EXERCISE DETAILS. In the listing that follows, give every line again exactly and omit the pictures.
ENTRIES PROVIDED Start Marker
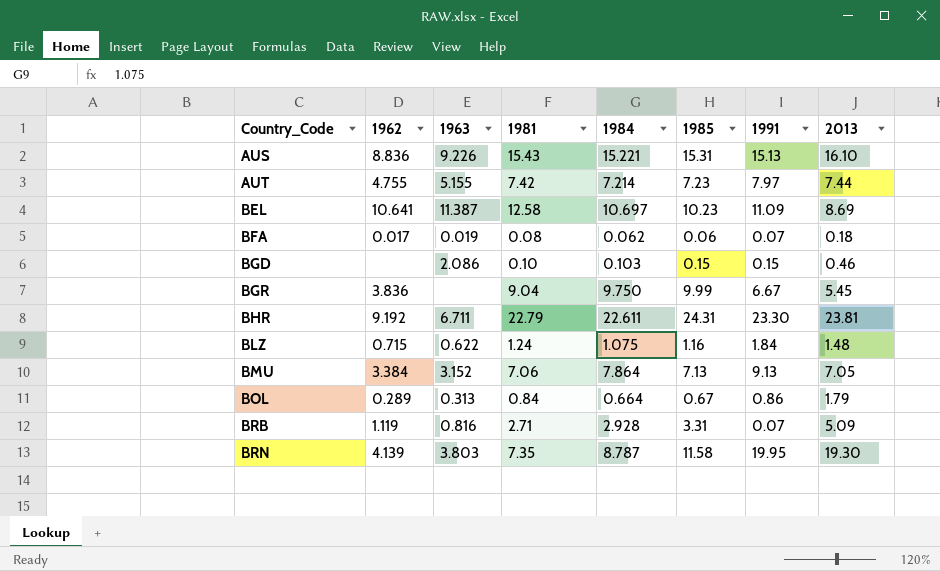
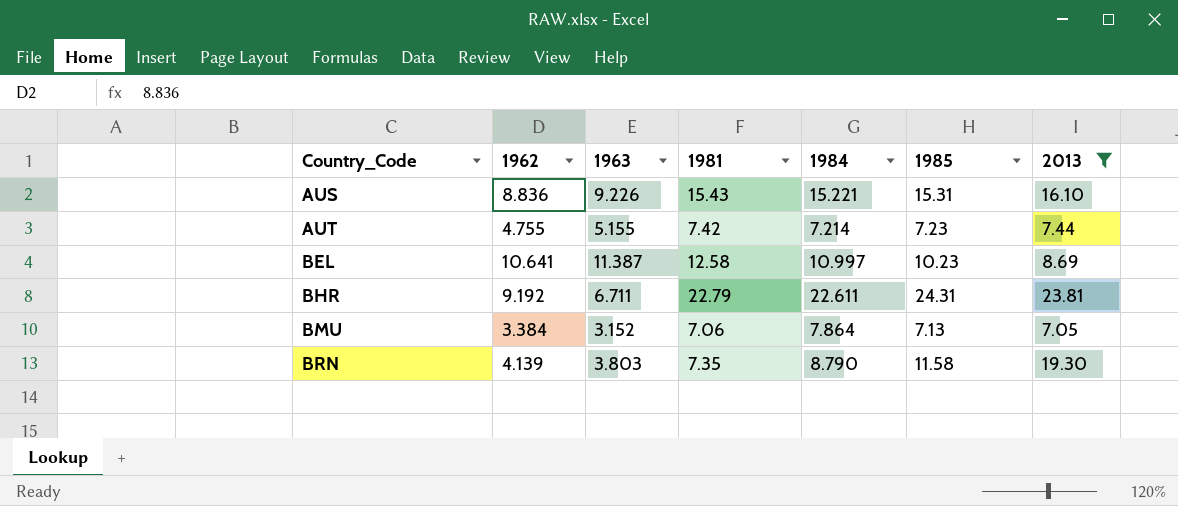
filter: none -> 2013 >= 7.05
column 1991 | position: 7 -> none
BEL | 1984: 10.697 -> 10.997
BRN | 1984: 8.787 -> 8.790

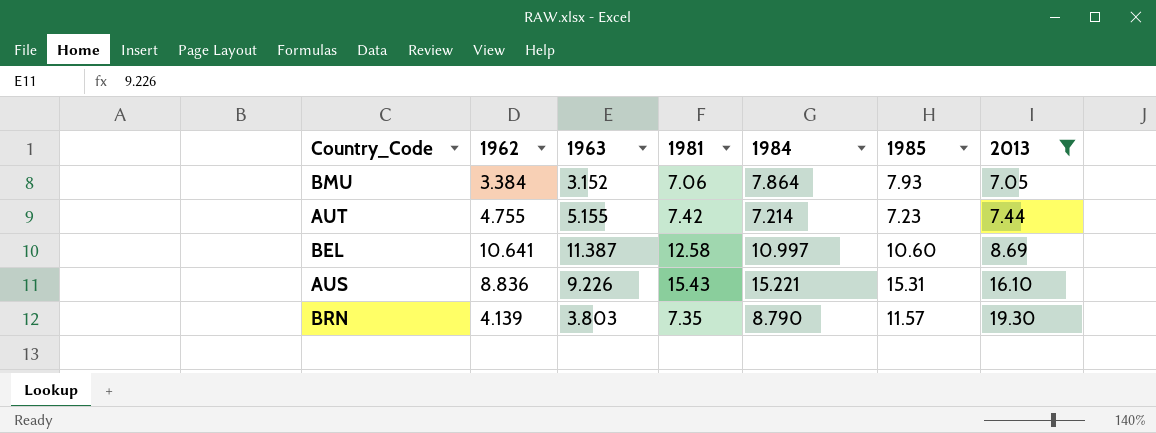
row order: Country_Code ascending -> 2013 ascending
row BHR: 9.192 | 6.711 | 22.79 | 22.611 | 24.31 | 23.81 -> none
BMU | 1985: 7.13 -> 7.93
BEL | 1985: 10.23 -> 10.60
BRN | 1985: 11.58 -> 11.57

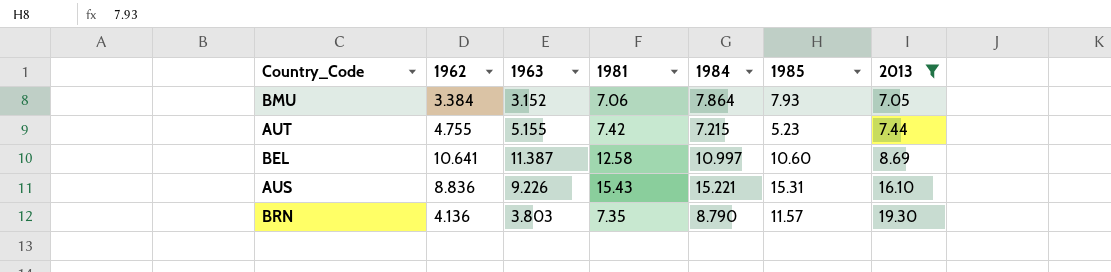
AUT | 1984: 7.214 -> 7.215
AUT | 1985: 7.23 -> 5.23
BRN | 1962: 4.139 -> 4.136

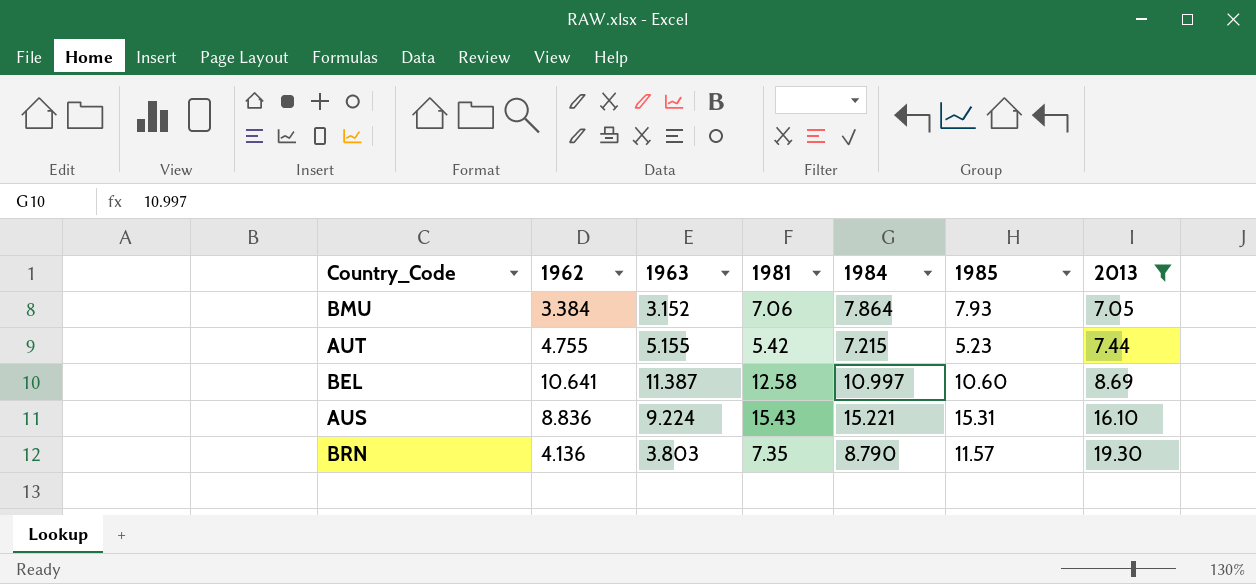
AUT | 1981: 7.42 -> 5.42
AUS | 1963: 9.226 -> 9.224

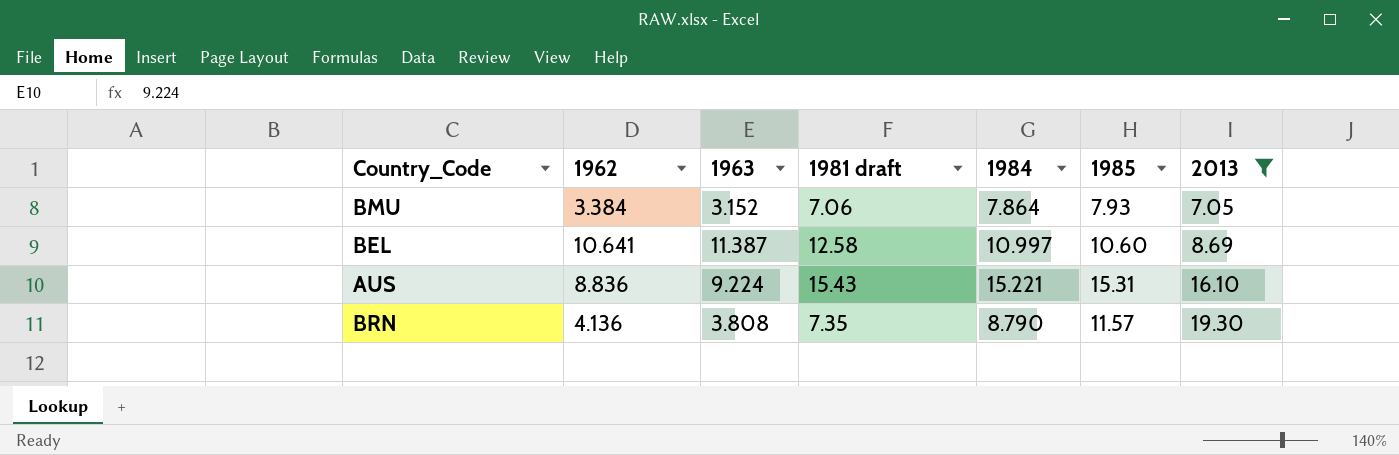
column name: 1981 -> 1981 draft
row AUT: 4.755 | 5.155 | 5.42 | 7.215 | 5.23 | 7.44 -> none
BRN | 1963: 3.803 -> 3.808

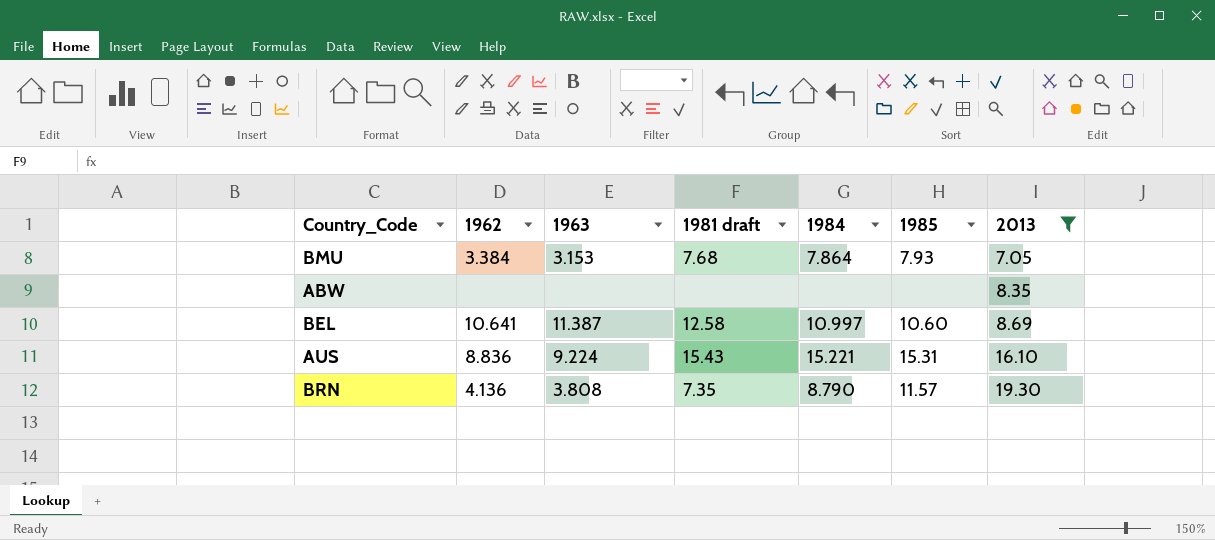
BMU | 1963: 3.152 -> 3.153
BMU | 1981 draft: 7.06 -> 7.68
row ABW: none -> none | none | none | none | none | 8.35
ENTRIES PROVIDED End Marker
RESPONSE.
filter: none -> 2013 >= 7.05
column 1991 | position: 7 -> none
BEL | 1984: 10.697 -> 10.997
BRN | 1984: 8.787 -> 8.790

row order: Country_Code ascending -> 2013 ascending
row BHR: 9.192 | 6.711 | 22.79 | 22.611 | 24.31 | 23.81 -> none
BMU | 1985: 7.13 -> 7.93
BEL | 1985: 10.23 -> 10.60
BRN | 1985: 11.58 -> 11.57

AUT | 1984: 7.214 -> 7.215
AUT | 1985: 7.23 -> 5.23
BRN | 1962: 4.139 -> 4.136

AUT | 1981: 7.42 -> 5.42
AUS | 1963: 9.226 -> 9.224

column name: 1981 -> 1981 draft
row AUT: 4.755 | 5.155 | 5.42 | 7.215 | 5.23 | 7.44 -> none
BRN | 1963: 3.803 -> 3.808

BMU | 1963: 3.152 -> 3.153
BMU | 1981 draft: 7.06 -> 7.68
row ABW: none -> none | none | none | none | none | 8.35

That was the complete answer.